Before-and-after change records:

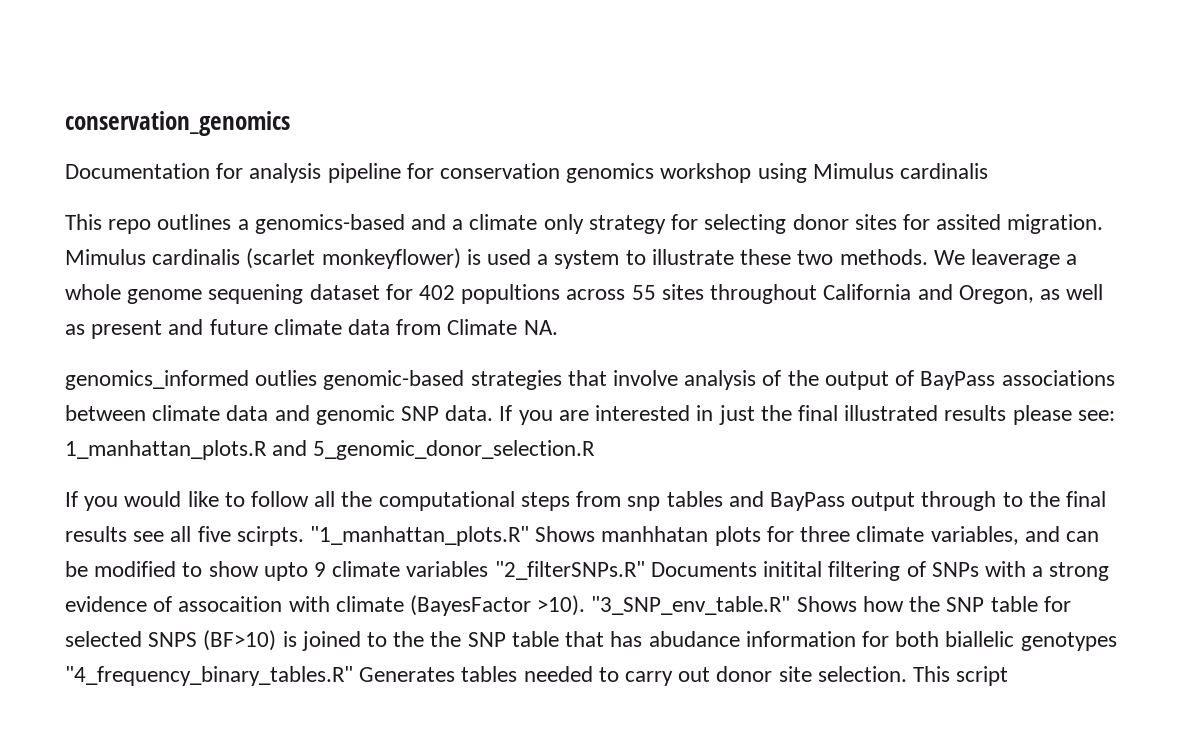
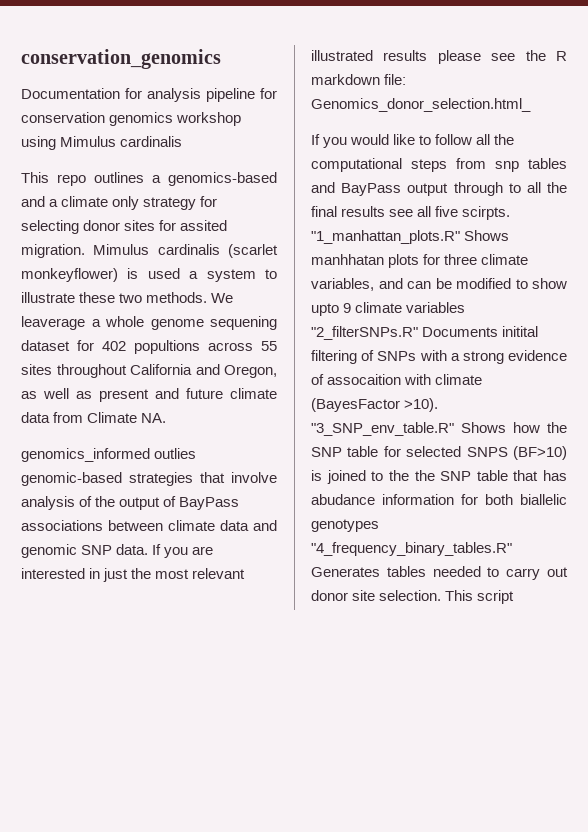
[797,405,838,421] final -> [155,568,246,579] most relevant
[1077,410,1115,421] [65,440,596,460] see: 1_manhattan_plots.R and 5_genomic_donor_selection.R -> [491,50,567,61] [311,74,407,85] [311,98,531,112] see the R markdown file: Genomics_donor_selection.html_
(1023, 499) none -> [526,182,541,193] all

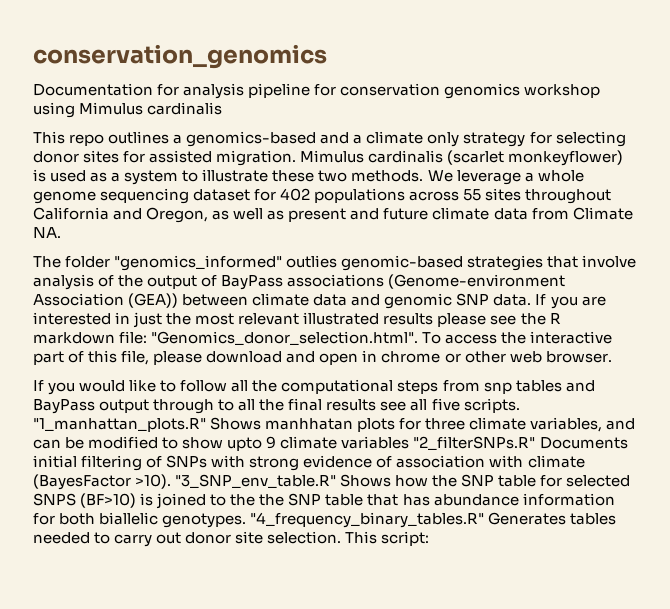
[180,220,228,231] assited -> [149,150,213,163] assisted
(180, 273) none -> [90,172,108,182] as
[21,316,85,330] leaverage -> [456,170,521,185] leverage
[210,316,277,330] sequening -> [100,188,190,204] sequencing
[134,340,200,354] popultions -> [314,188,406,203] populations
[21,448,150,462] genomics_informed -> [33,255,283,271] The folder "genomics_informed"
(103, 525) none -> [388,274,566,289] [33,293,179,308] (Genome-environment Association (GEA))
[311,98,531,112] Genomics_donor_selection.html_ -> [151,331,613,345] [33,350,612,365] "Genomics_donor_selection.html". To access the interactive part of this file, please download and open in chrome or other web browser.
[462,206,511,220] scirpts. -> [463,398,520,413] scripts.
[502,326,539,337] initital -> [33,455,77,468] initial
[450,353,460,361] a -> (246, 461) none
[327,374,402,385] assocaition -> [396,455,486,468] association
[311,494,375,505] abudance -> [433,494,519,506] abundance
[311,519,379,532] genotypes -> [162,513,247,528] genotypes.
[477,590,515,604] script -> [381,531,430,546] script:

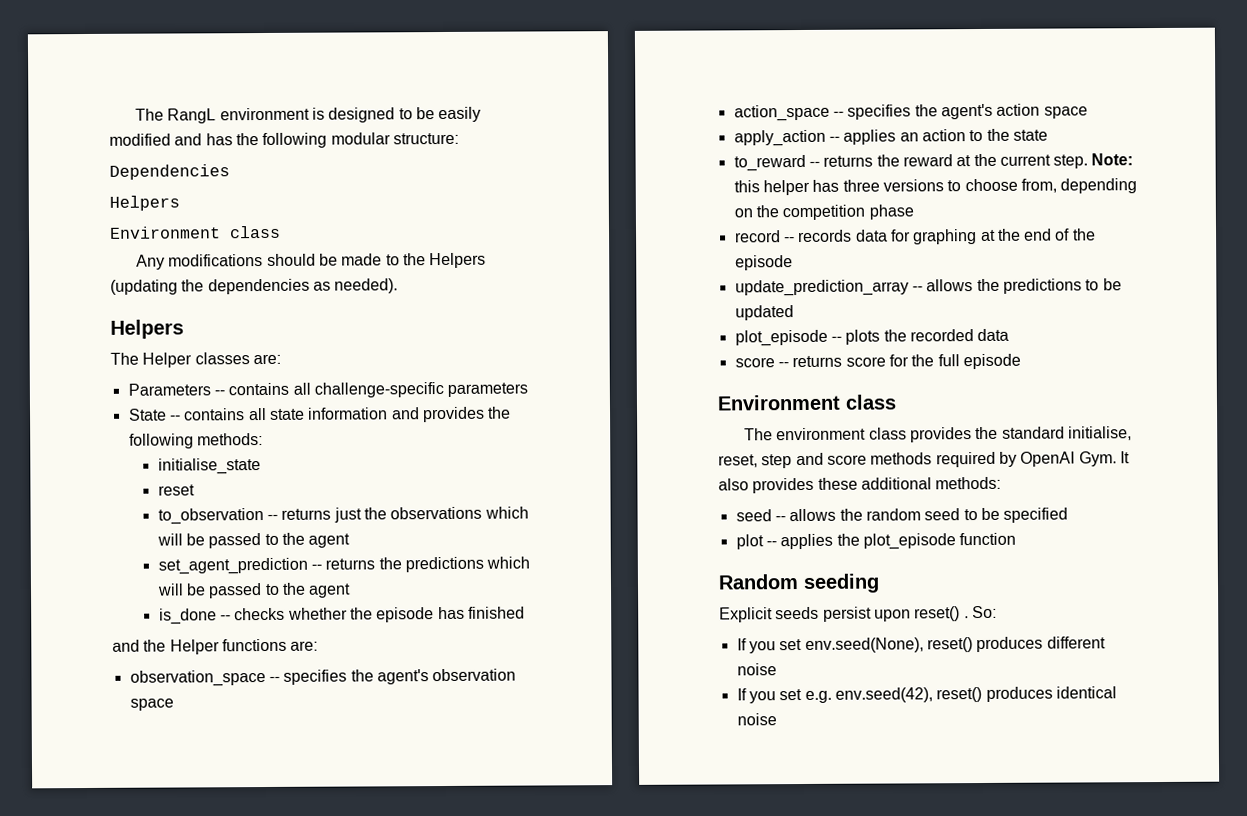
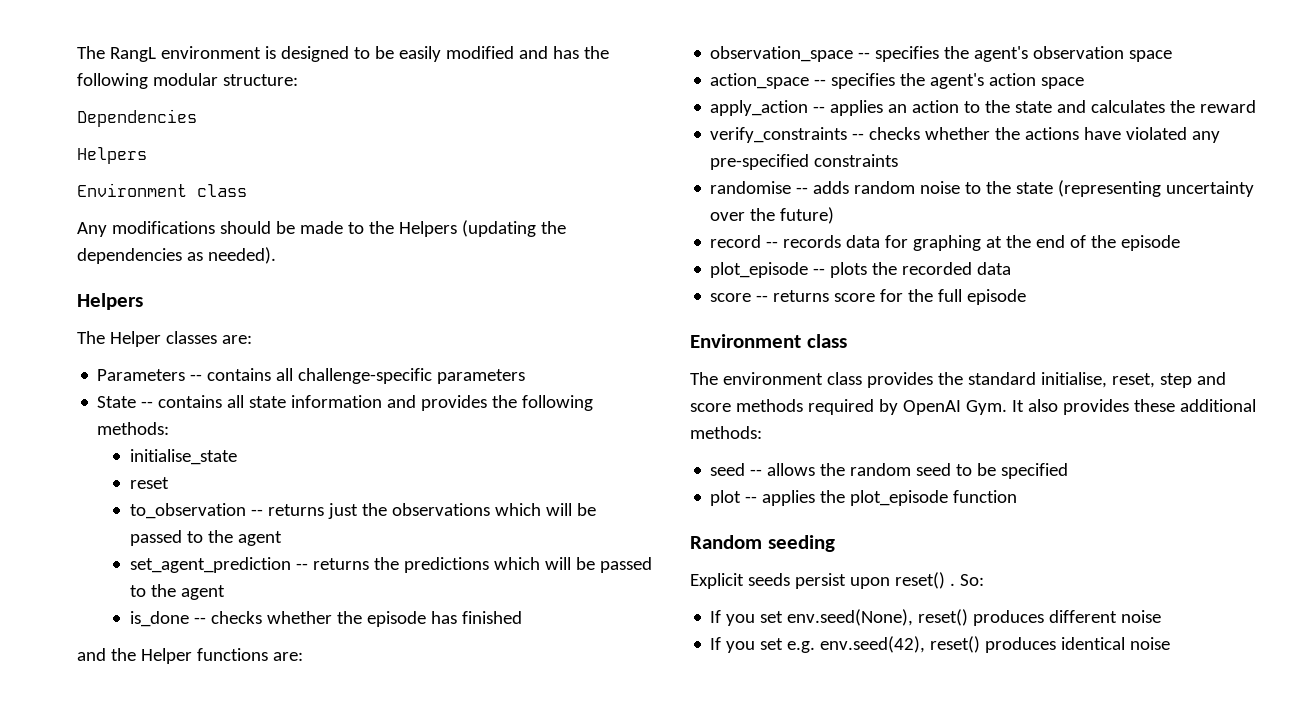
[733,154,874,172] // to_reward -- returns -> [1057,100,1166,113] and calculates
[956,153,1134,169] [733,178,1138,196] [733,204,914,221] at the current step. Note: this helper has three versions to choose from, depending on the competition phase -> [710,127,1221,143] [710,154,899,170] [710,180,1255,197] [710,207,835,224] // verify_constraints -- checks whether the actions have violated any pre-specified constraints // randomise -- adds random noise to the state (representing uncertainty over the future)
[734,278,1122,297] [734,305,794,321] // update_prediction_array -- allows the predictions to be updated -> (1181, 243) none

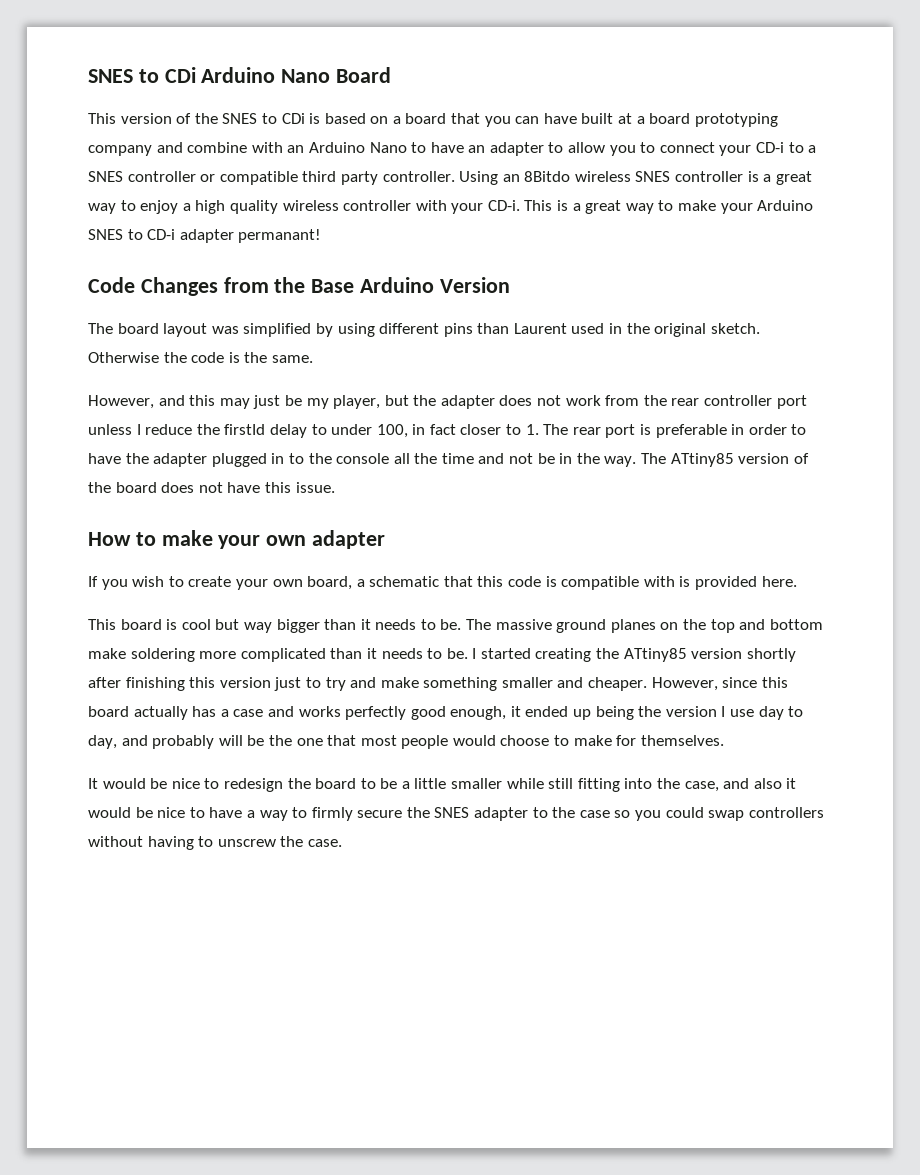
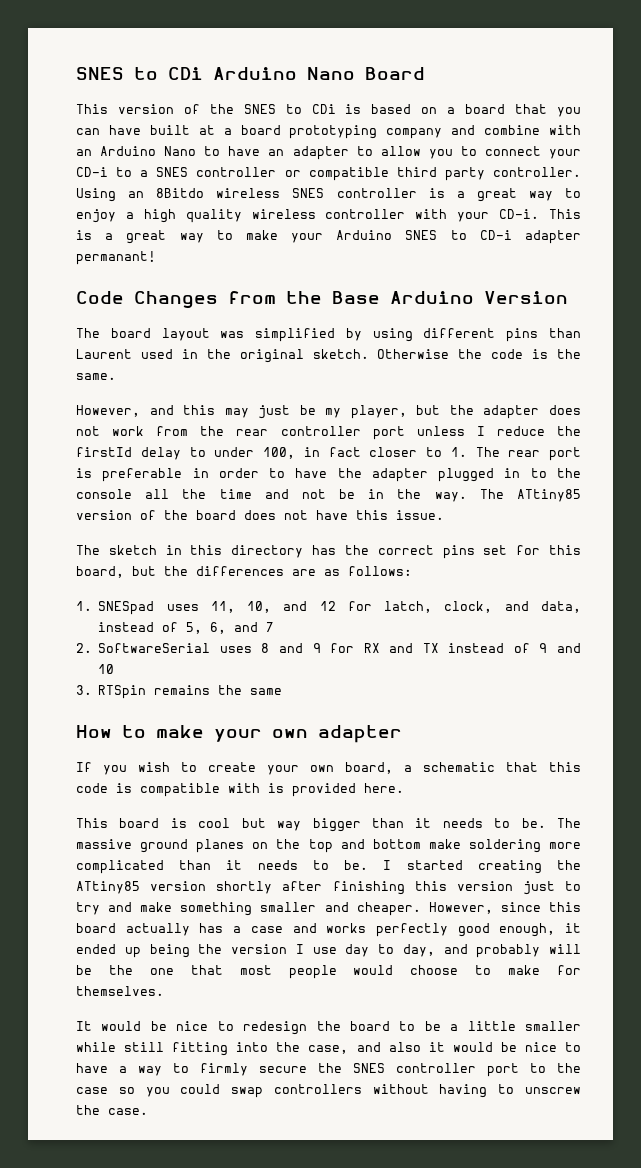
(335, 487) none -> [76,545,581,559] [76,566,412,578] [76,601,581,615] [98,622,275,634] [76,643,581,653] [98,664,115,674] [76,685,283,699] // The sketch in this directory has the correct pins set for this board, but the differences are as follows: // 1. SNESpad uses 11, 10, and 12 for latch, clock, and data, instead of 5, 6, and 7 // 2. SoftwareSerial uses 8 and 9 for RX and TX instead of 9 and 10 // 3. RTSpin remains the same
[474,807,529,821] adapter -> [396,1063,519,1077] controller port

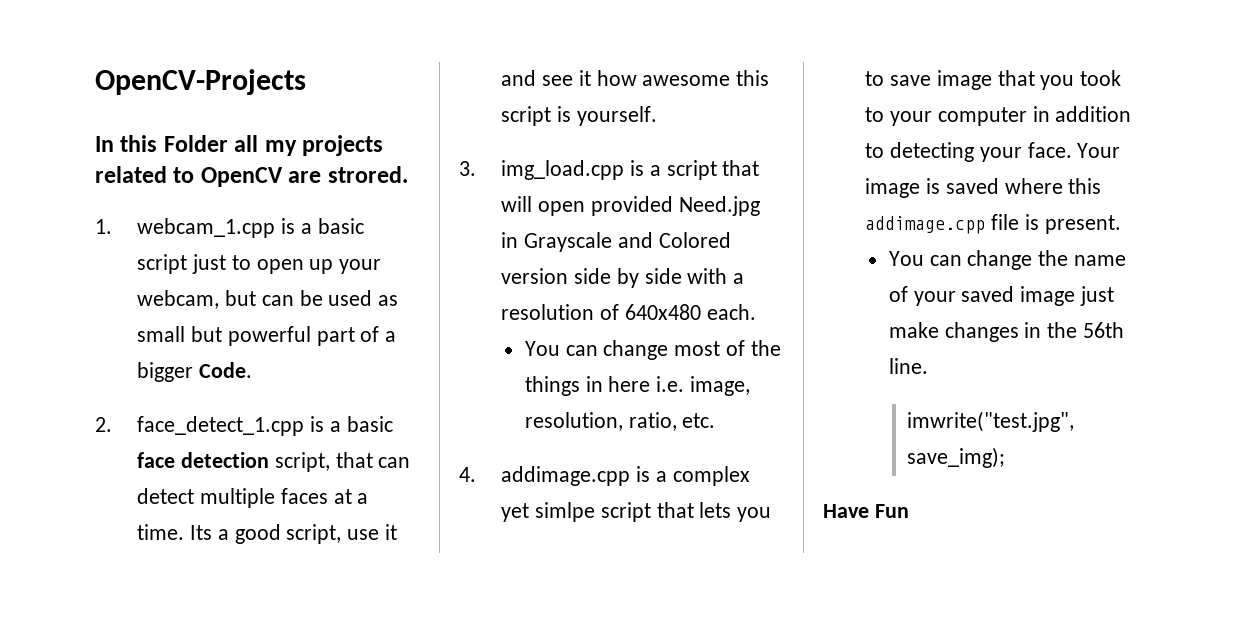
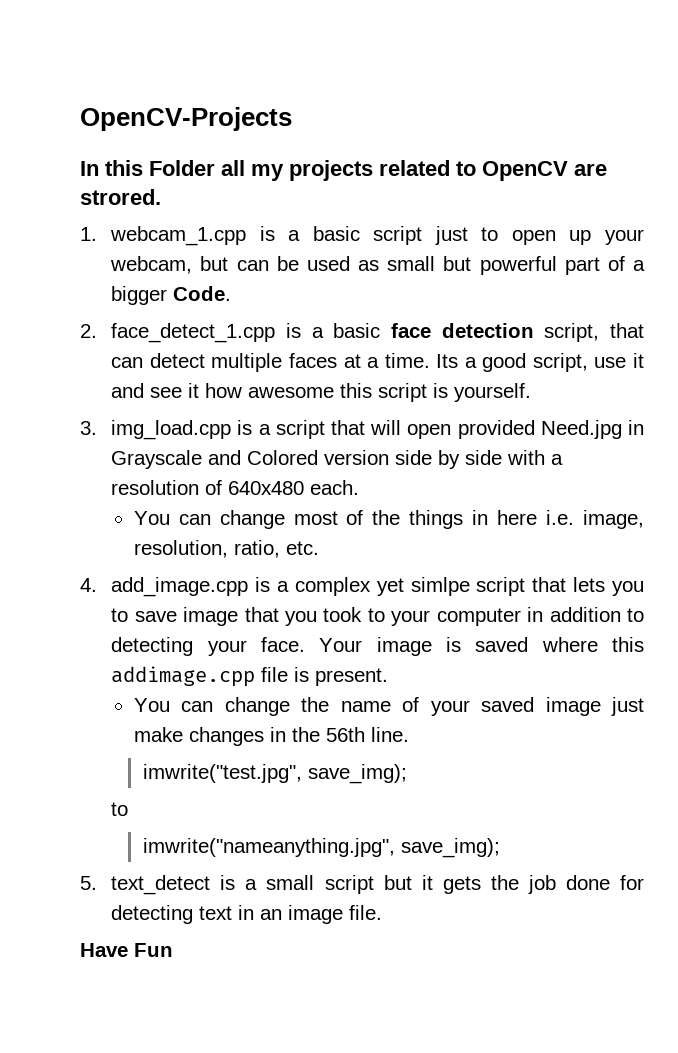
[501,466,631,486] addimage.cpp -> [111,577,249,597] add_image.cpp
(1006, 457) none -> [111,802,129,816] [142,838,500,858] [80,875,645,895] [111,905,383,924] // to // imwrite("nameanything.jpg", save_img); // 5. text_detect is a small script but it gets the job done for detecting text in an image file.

Task statement: Using the data above, copy exactly the lines from the one containing "[1077,410,1115,421] [65,440,596,460] see: 1_manhattan_plots.R" to the one containing "[210,316,277,330] sequening ->", inclusive. Exclude the pictures.

Response:
[1077,410,1115,421] [65,440,596,460] see: 1_manhattan_plots.R and 5_genomic_donor_selection.R -> [491,50,567,61] [311,74,407,85] [311,98,531,112] see the R markdown file: Genomics_donor_selection.html_
(1023, 499) none -> [526,182,541,193] all

[180,220,228,231] assited -> [149,150,213,163] assisted
(180, 273) none -> [90,172,108,182] as
[21,316,85,330] leaverage -> [456,170,521,185] leverage
[210,316,277,330] sequening -> [100,188,190,204] sequencing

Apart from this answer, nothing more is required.